Records contained in a dataset
□ □ □ □ □

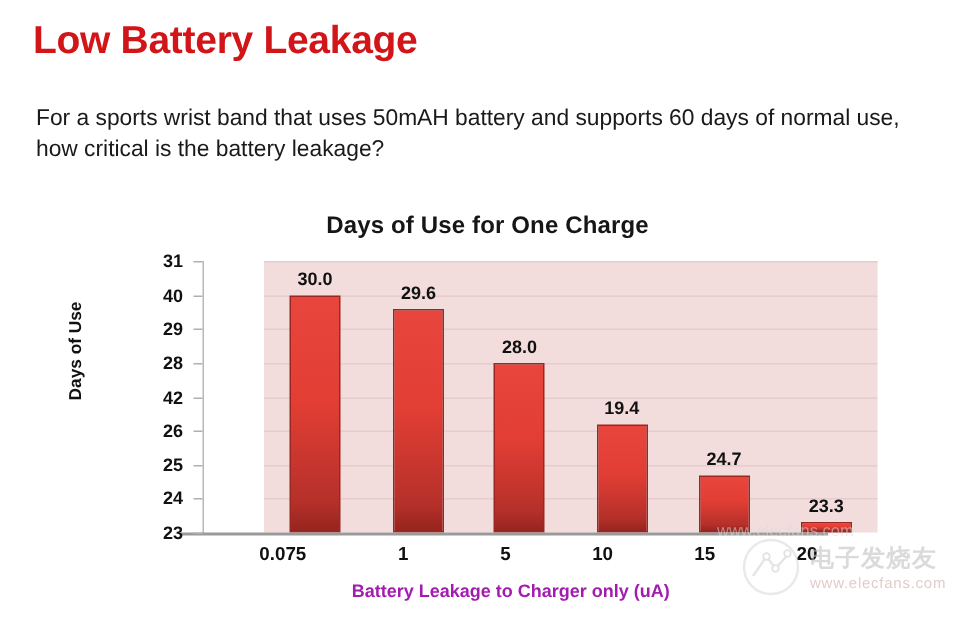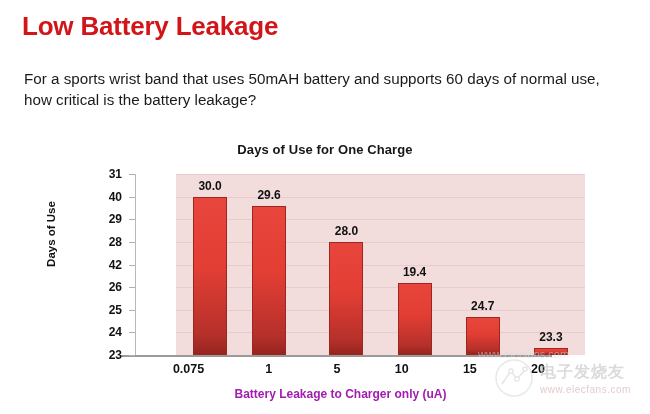--- a/index.html
+++ b/index.html
@@ -46,21 +46,21 @@
     width: 650px;
     height: 280px;
   }
 
   #chart-title {
     position: absolute;
     left: 0;
     top: 8px;
     width: 650px;
     text-align: center;
-    font-size: 13px;
+    font-size: 16px;
     font-weight: bold;
     color: #161616;
     letter-spacing: 0.1px;
   }
 
   
   #plot-area {
     position: absolute;
     left: 136px;
     top: 40px;
@@ -253,21 +253,21 @@
         <div class="gridline" style="top: 67.875px;"></div>
         <div class="gridline" style="top: 45.25px;"></div>
         <div class="gridline" style="top: 22.625px;"></div>
         <div class="gridline" style="top: 0px;"></div>
       </div>
     <div id="bars">
         <div class="bar-slot" style="left: 0px; width: 68.1667px;">
           <div class="bar" title="0.075: 30.0" style="height: 158.375px;"></div>
           <div class="bar-label" style="bottom: 162.375px;">30.0</div>
         </div>
-        <div class="bar-slot" style="left: 59px; width: 68.1667px;">
+        <div class="bar-slot" style="left: 69px; width: 68.1667px;">
           <div class="bar" title="1: 29.6" style="height: 149.325px;"></div>
           <div class="bar-label" style="bottom: 153.325px;">29.6</div>
         </div>
         <div class="bar-slot" style="left: 136.333px; width: 68.1667px;">
           <div class="bar" title="5: 28.0" style="height: 113.125px;"></div>
           <div class="bar-label" style="bottom: 117.125px;">28.0</div>
         </div>
         <div class="bar-slot" style="left: 204.5px; width: 68.1667px;">
           <div class="bar" title="10: 26.2" style="height: 72.4px;"></div>
           <div class="bar-label" style="bottom: 76.4px;">19.4</div>

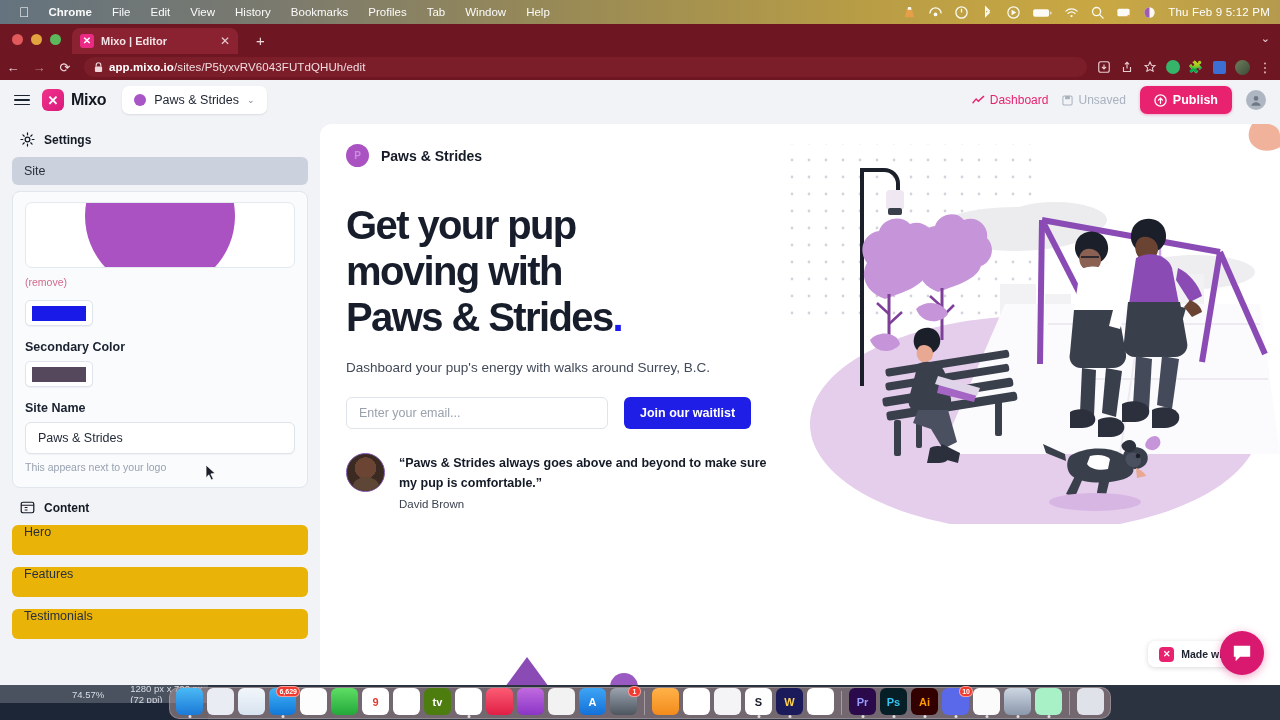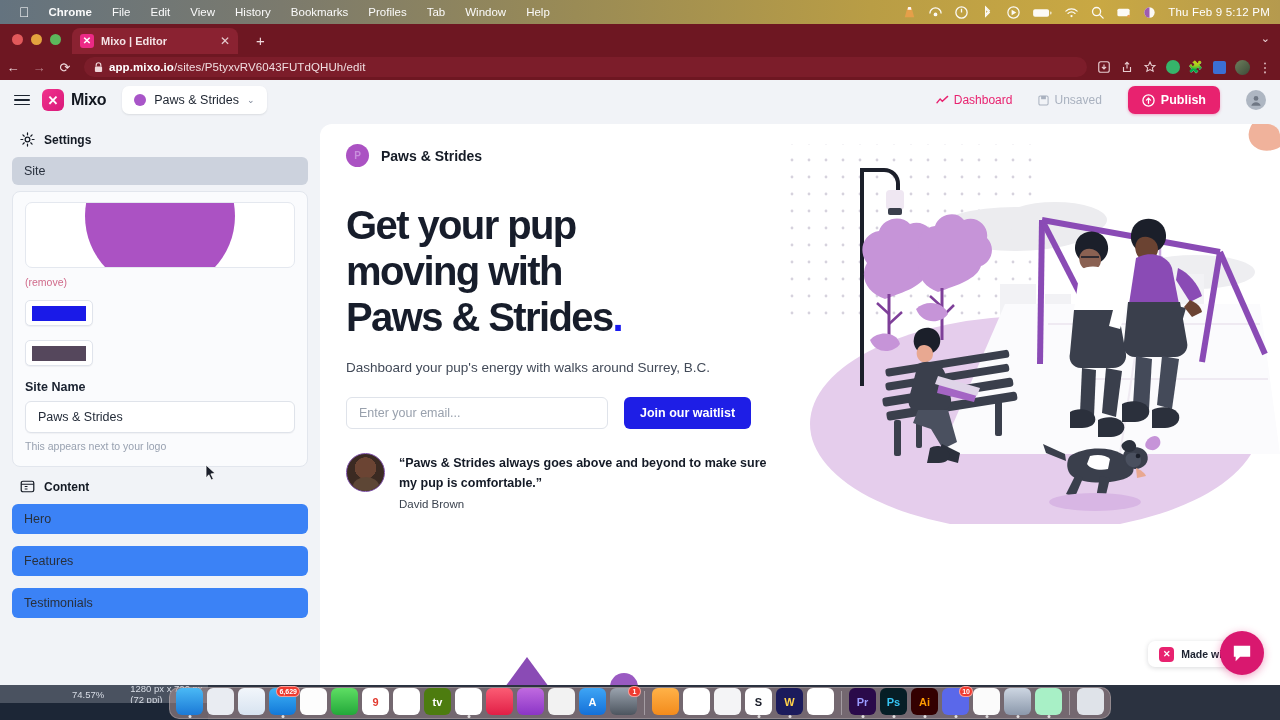--- a/index.html
+++ b/index.html
@@ -85,21 +85,21 @@
     color: #fff; font-size: 13px; font-weight: bold; line-height: 1;
   }
   .brand-name { font-size: 16px; font-weight: bold; color: #12161f; letter-spacing: -.3px; }
   .site-pill {
     display: flex; align-items: center; gap: 8px; height: 28px; padding: 0 12px;
     background: #fff; border-radius: 7px; box-shadow: 0 1px 2px rgba(20,25,40,.10);
   }
   .site-dot { width: 12px; height: 12px; border-radius: 50%; background: #a855c8; }
   .site-name { font-size: 12.5px; color: #1d2430; }
   .site-chev { font-size: 9px; color: #7a8496; }
-  .appbar-right { margin-left: auto; display: flex; align-items: center; gap: 26px; }
+  .appbar-right { margin-left: auto; display: flex; align-items: center; gap: 14px; }
   .dash-link { display: flex; align-items: center; gap: 5px; color: #e8226f; font-size: 12px; }
   .unsaved { display: flex; align-items: center; gap: 5px; color: #a9b1bf; font-size: 12px; }
   .publish-btn {
     display: flex; align-items: center; gap: 6px; height: 28px; padding: 0 14px;
     background: #e8226f; color: #fff; border-radius: 7px; font-size: 12.5px; font-weight: bold;
     box-shadow: 0 1px 3px rgba(232,34,111,.35);
   }
   .user-avatar { width: 20px; height: 20px; border-radius: 50%; background: #aeb6c2; display:flex; align-items:center; justify-content:center; }
 
   
@@ -134,21 +134,21 @@
     box-shadow: 0 1px 1px rgba(20,25,40,.05);
   }
   .swatch { width: 54px; height: 15px; }
   .text-input {
     height: 32px; background: #fff; border: 1px solid #dfe3ea; border-radius: 6px;
     display: flex; align-items: center; padding: 0 12px; font-size: 12.5px; color: #242c39;
     box-shadow: 0 1px 1px rgba(20,25,40,.04);
   }
   .helper { font-size: 10.5px; color: #98a1b0; margin-top: 7px; }
   .content-item {
-    height: 30px; background: #3b82f6; border-radius: 6px; display: flex; align-items: center;
+    height: 30px; background: #eab308; border-radius: 6px; display: flex; align-items: flex-start;
     padding: 0 12px; font-size: 12.5px; color: #28303d; margin-bottom: 12px;
   }
 
   
   .preview {
     position: absolute; left: 320px; top: 44px; width: 960px; height: 561px;
     background: #fff; border-radius: 12px 12px 0 0; overflow: hidden;
   }
   .pv-header { display: flex; align-items: center; gap: 12px; padding: 20px 0 0 26px; }
   .pv-logo {
@@ -426,20 +426,21 @@
       <div class="card">
         <div class="logo-preview">
           <span class="circ"></span>
         </div>
         <a class="remove-link">(remove)</a>
 
         <div class="swatch-box">
           <span class="swatch" style="background:#1a1ae8"></span>
         </div>
 
+        <div class="field-label">Secondary Color</div>
         <div class="swatch-box">
           <span class="swatch" style="background:#55475c"></span>
         </div>
 
         <div class="field-label">Site Name</div>
         <div class="text-input">
           <span>Paws &amp; Strides</span>
         </div>
         <div class="helper">This appears next to your logo</div>
       </div>

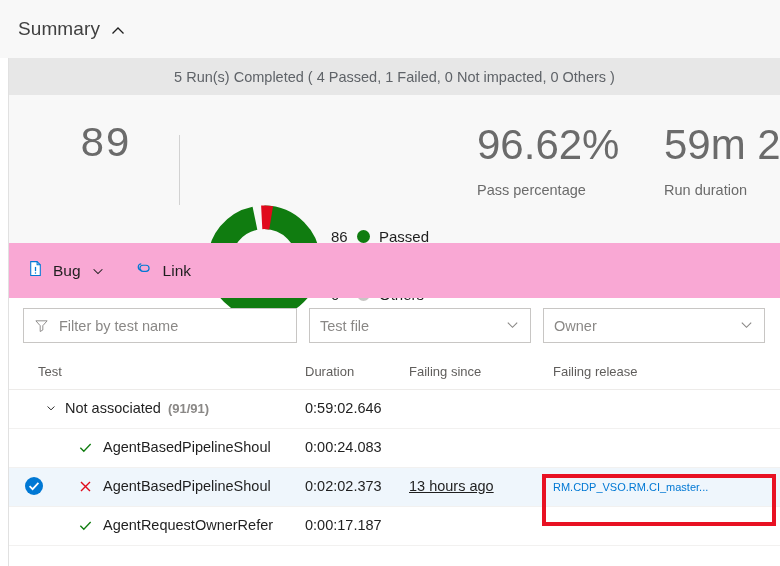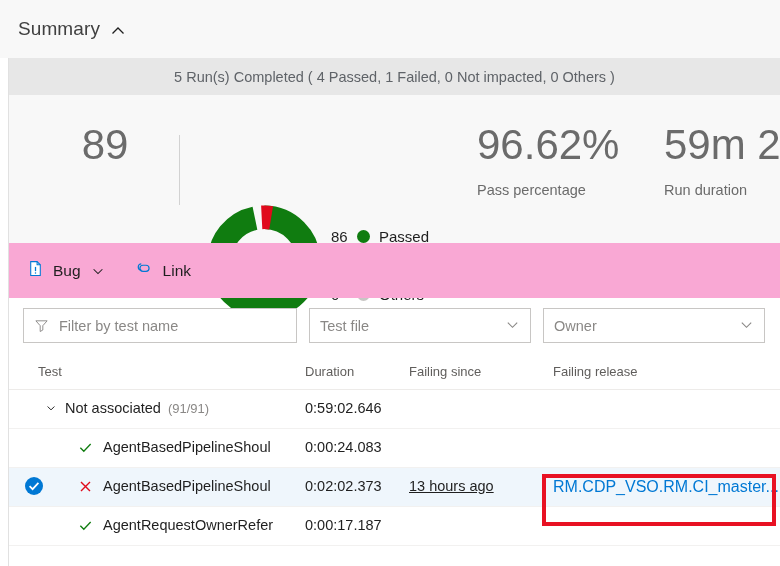--- a/index.html
+++ b/index.html
@@ -75,20 +75,21 @@
     width: 771px;
     height: 148px;
     background: #f8f8f8;
   }
 
   .stat-total {
     position: absolute;
     left: 36px; top: 26px;
     width: 120px;
     text-align: center;
+    font-family: Liberation Mono, monospace;
   }
   .stat-big {
     font-size: 42px;
     color: #6b6b6b;
     font-weight: 400;
     line-height: 48px;
   }
   .stat-label {
     font-size: 14.5px;
     color: #6b6b6b;
@@ -241,40 +242,40 @@
   .cell-since    { left: 400px; text-decoration: underline; }
   .cell-release  { left: 544px; }
 
   .group-caret {
     width: 16px; height: 16px;
     display: inline-flex;
     align-items:center; justify-content:center;
     margin-right: 6px;
   }
   .group-name { font-size: 14.5px; color:#1f1f1f; }
-  .group-count { font-size: 13px; color:#8a8886; margin-left: 7px; }
+  .group-count { font-size: 13px; color:#8a8886; margin-left: 7px; font-weight: bold; }
 
   .status-icon {
     width: 16px; height: 16px;
     display: inline-flex;
     align-items: center; justify-content: center;
     margin-right: 10px;
     flex: 0 0 auto;
   }
   .test-name { font-size: 14.5px; color: #1f1f1f; }
 
   .row-check {
     position: absolute;
     left: 16px; top: 9px;
     width: 18px; height: 18px;
   }
 
   .link {
     color: #0078d4;
-    font-size: 16px;
+    font-size: 11px;
     text-decoration: none;
   }
 
   
   .annot-box {
     position: absolute;
     left: 542px; top: 474px;
     width: 234px; height: 52px;
     border: 4px solid #e81123;
     box-sizing: border-box;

□ □ □ □ □

PROBLEM DETAILS
From the first line to the last, write out the data above exactly. Omit the pictures.

EXPECTED ANSWER
--- a/index.html
+++ b/index.html
@@ -46,21 +46,21 @@
     width: 650px;
     height: 280px;
   }
 
   #chart-title {
     position: absolute;
     left: 0;
     top: 8px;
     width: 650px;
     text-align: center;
-    font-size: 13px;
+    font-size: 16px;
     font-weight: bold;
     color: #161616;
     letter-spacing: 0.1px;
   }
 
   
   #plot-area {
     position: absolute;
     left: 136px;
     top: 40px;
@@ -253,21 +253,21 @@
         <div class="gridline" style="top: 67.875px;"></div>
         <div class="gridline" style="top: 45.25px;"></div>
         <div class="gridline" style="top: 22.625px;"></div>
         <div class="gridline" style="top: 0px;"></div>
       </div>
     <div id="bars">
         <div class="bar-slot" style="left: 0px; width: 68.1667px;">
           <div class="bar" title="0.075: 30.0" style="height: 158.375px;"></div>
           <div class="bar-label" style="bottom: 162.375px;">30.0</div>
         </div>
-        <div class="bar-slot" style="left: 59px; width: 68.1667px;">
+        <div class="bar-slot" style="left: 69px; width: 68.1667px;">
           <div class="bar" title="1: 29.6" style="height: 149.325px;"></div>
           <div class="bar-label" style="bottom: 153.325px;">29.6</div>
         </div>
         <div class="bar-slot" style="left: 136.333px; width: 68.1667px;">
           <div class="bar" title="5: 28.0" style="height: 113.125px;"></div>
           <div class="bar-label" style="bottom: 117.125px;">28.0</div>
         </div>
         <div class="bar-slot" style="left: 204.5px; width: 68.1667px;">
           <div class="bar" title="10: 26.2" style="height: 72.4px;"></div>
           <div class="bar-label" style="bottom: 76.4px;">19.4</div>

--- a/index.html
+++ b/index.html
@@ -85,21 +85,21 @@
     color: #fff; font-size: 13px; font-weight: bold; line-height: 1;
   }
   .brand-name { font-size: 16px; font-weight: bold; color: #12161f; letter-spacing: -.3px; }
   .site-pill {
     display: flex; align-items: center; gap: 8px; height: 28px; padding: 0 12px;
     background: #fff; border-radius: 7px; box-shadow: 0 1px 2px rgba(20,25,40,.10);
   }
   .site-dot { width: 12px; height: 12px; border-radius: 50%; background: #a855c8; }
   .site-name { font-size: 12.5px; color: #1d2430; }
   .site-chev { font-size: 9px; color: #7a8496; }
-  .appbar-right { margin-left: auto; display: flex; align-items: center; gap: 26px; }
+  .appbar-right { margin-left: auto; display: flex; align-items: center; gap: 14px; }
   .dash-link { display: flex; align-items: center; gap: 5px; color: #e8226f; font-size: 12px; }
   .unsaved { display: flex; align-items: center; gap: 5px; color: #a9b1bf; font-size: 12px; }
   .publish-btn {
     display: flex; align-items: center; gap: 6px; height: 28px; padding: 0 14px;
     background: #e8226f; color: #fff; border-radius: 7px; font-size: 12.5px; font-weight: bold;
     box-shadow: 0 1px 3px rgba(232,34,111,.35);
   }
   .user-avatar { width: 20px; height: 20px; border-radius: 50%; background: #aeb6c2; display:flex; align-items:center; justify-content:center; }
 
   
@@ -134,21 +134,21 @@
     box-shadow: 0 1px 1px rgba(20,25,40,.05);
   }
   .swatch { width: 54px; height: 15px; }
   .text-input {
     height: 32px; background: #fff; border: 1px solid #dfe3ea; border-radius: 6px;
     display: flex; align-items: center; padding: 0 12px; font-size: 12.5px; color: #242c39;
     box-shadow: 0 1px 1px rgba(20,25,40,.04);
   }
   .helper { font-size: 10.5px; color: #98a1b0; margin-top: 7px; }
   .content-item {
-    height: 30px; background: #3b82f6; border-radius: 6px; display: flex; align-items: center;
+    height: 30px; background: #eab308; border-radius: 6px; display: flex; align-items: flex-start;
     padding: 0 12px; font-size: 12.5px; color: #28303d; margin-bottom: 12px;
   }
 
   
   .preview {
     position: absolute; left: 320px; top: 44px; width: 960px; height: 561px;
     background: #fff; border-radius: 12px 12px 0 0; overflow: hidden;
   }
   .pv-header { display: flex; align-items: center; gap: 12px; padding: 20px 0 0 26px; }
   .pv-logo {
@@ -426,20 +426,21 @@
       <div class="card">
         <div class="logo-preview">
           <span class="circ"></span>
         </div>
         <a class="remove-link">(remove)</a>
 
         <div class="swatch-box">
           <span class="swatch" style="background:#1a1ae8"></span>
         </div>
 
+        <div class="field-label">Secondary Color</div>
         <div class="swatch-box">
           <span class="swatch" style="background:#55475c"></span>
         </div>
 
         <div class="field-label">Site Name</div>
         <div class="text-input">
           <span>Paws &amp; Strides</span>
         </div>
         <div class="helper">This appears next to your logo</div>
       </div>

--- a/index.html
+++ b/index.html
@@ -75,20 +75,21 @@
     width: 771px;
     height: 148px;
     background: #f8f8f8;
   }
 
   .stat-total {
     position: absolute;
     left: 36px; top: 26px;
     width: 120px;
     text-align: center;
+    font-family: Liberation Mono, monospace;
   }
   .stat-big {
     font-size: 42px;
     color: #6b6b6b;
     font-weight: 400;
     line-height: 48px;
   }
   .stat-label {
     font-size: 14.5px;
     color: #6b6b6b;
@@ -241,40 +242,40 @@
   .cell-since    { left: 400px; text-decoration: underline; }
   .cell-release  { left: 544px; }
 
   .group-caret {
     width: 16px; height: 16px;
     display: inline-flex;
     align-items:center; justify-content:center;
     margin-right: 6px;
   }
   .group-name { font-size: 14.5px; color:#1f1f1f; }
-  .group-count { font-size: 13px; color:#8a8886; margin-left: 7px; }
+  .group-count { font-size: 13px; color:#8a8886; margin-left: 7px; font-weight: bold; }
 
   .status-icon {
     width: 16px; height: 16px;
     display: inline-flex;
     align-items: center; justify-content: center;
     margin-right: 10px;
     flex: 0 0 auto;
   }
   .test-name { font-size: 14.5px; color: #1f1f1f; }
 
   .row-check {
     position: absolute;
     left: 16px; top: 9px;
     width: 18px; height: 18px;
   }
 
   .link {
     color: #0078d4;
-    font-size: 16px;
+    font-size: 11px;
     text-decoration: none;
   }
 
   
   .annot-box {
     position: absolute;
     left: 542px; top: 474px;
     width: 234px; height: 52px;
     border: 4px solid #e81123;
     box-sizing: border-box;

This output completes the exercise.